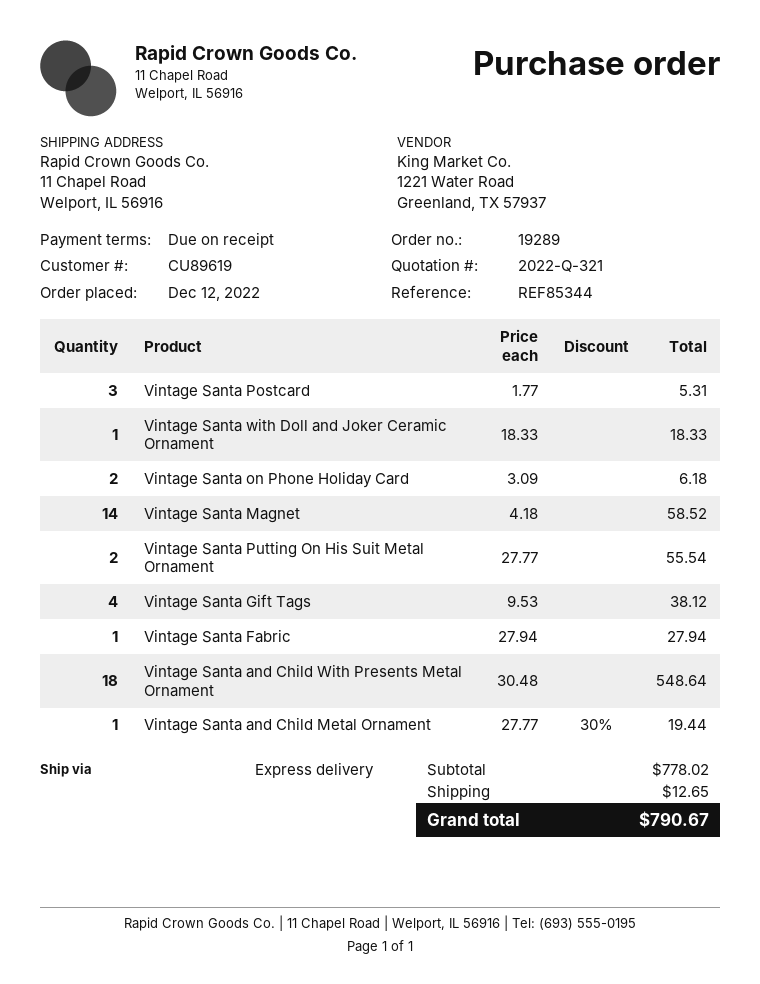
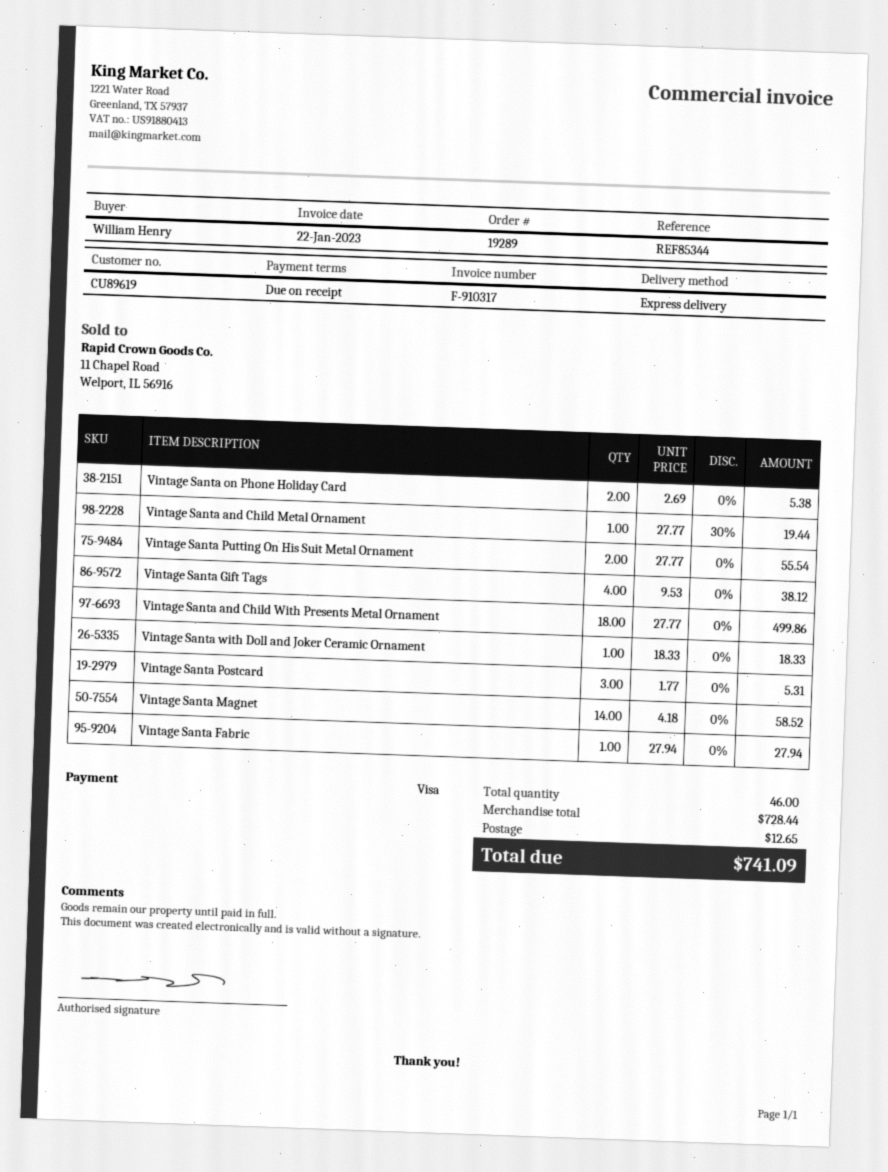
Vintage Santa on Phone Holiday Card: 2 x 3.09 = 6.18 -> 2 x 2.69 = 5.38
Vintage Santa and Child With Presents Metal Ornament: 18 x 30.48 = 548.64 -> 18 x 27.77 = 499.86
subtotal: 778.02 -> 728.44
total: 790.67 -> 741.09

========================

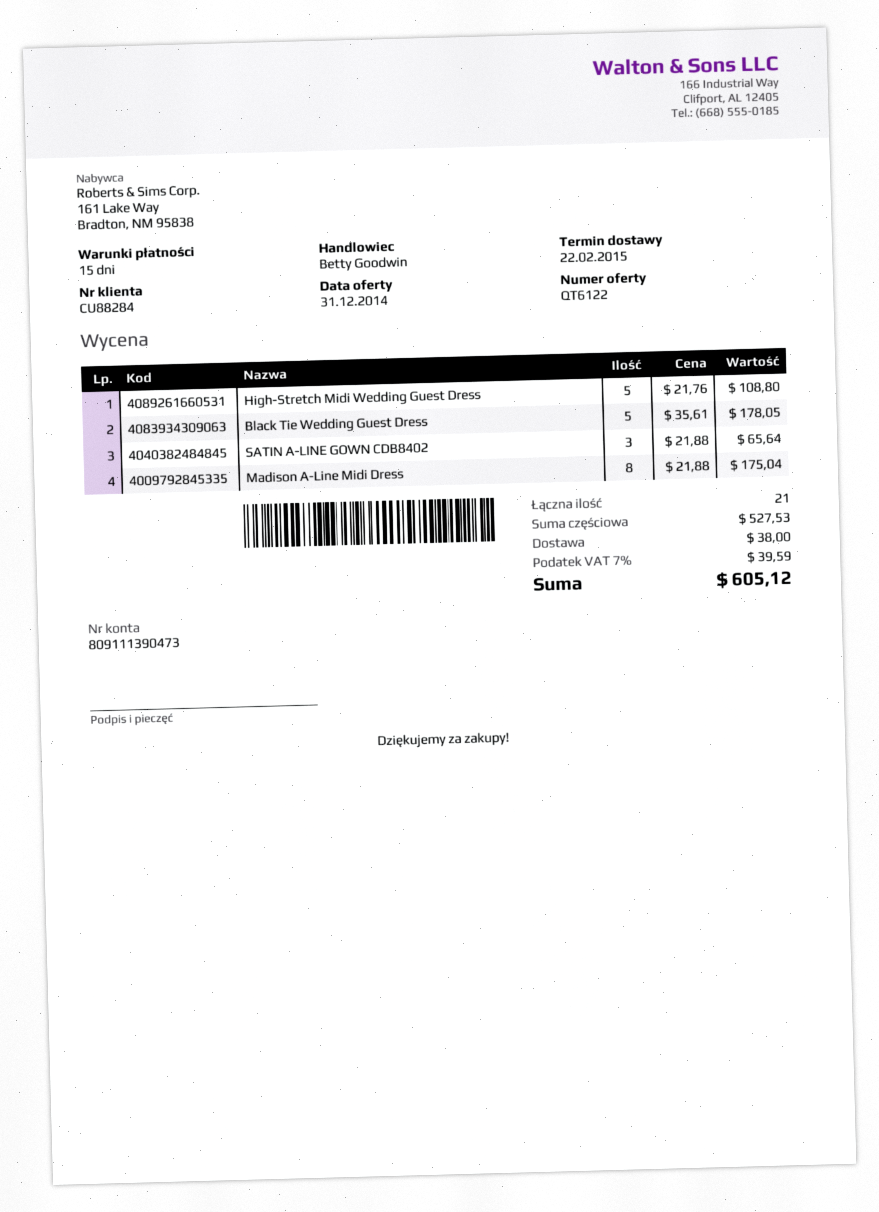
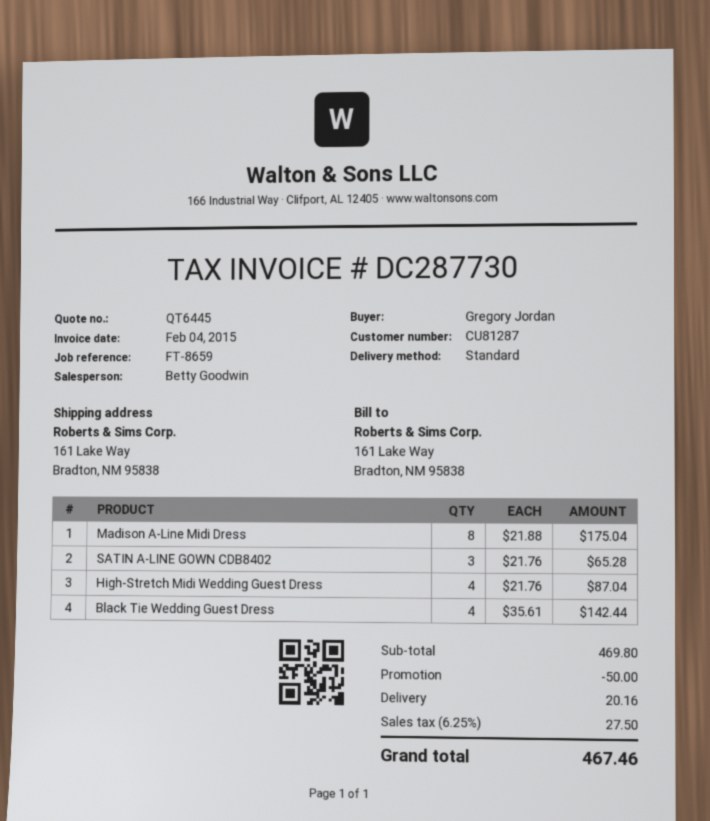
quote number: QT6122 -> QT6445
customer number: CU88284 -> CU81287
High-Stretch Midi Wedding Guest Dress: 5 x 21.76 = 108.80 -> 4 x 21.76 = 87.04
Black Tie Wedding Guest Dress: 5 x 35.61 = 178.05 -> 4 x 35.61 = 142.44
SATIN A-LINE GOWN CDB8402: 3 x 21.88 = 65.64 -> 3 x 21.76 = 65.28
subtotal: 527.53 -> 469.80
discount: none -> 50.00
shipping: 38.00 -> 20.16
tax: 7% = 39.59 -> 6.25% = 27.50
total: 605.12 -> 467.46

========================

Brief: Look through the records for the string "subtotal". Copy every line that has it.

Result for this task:
subtotal: 778.02 -> 728.44
subtotal: 527.53 -> 469.80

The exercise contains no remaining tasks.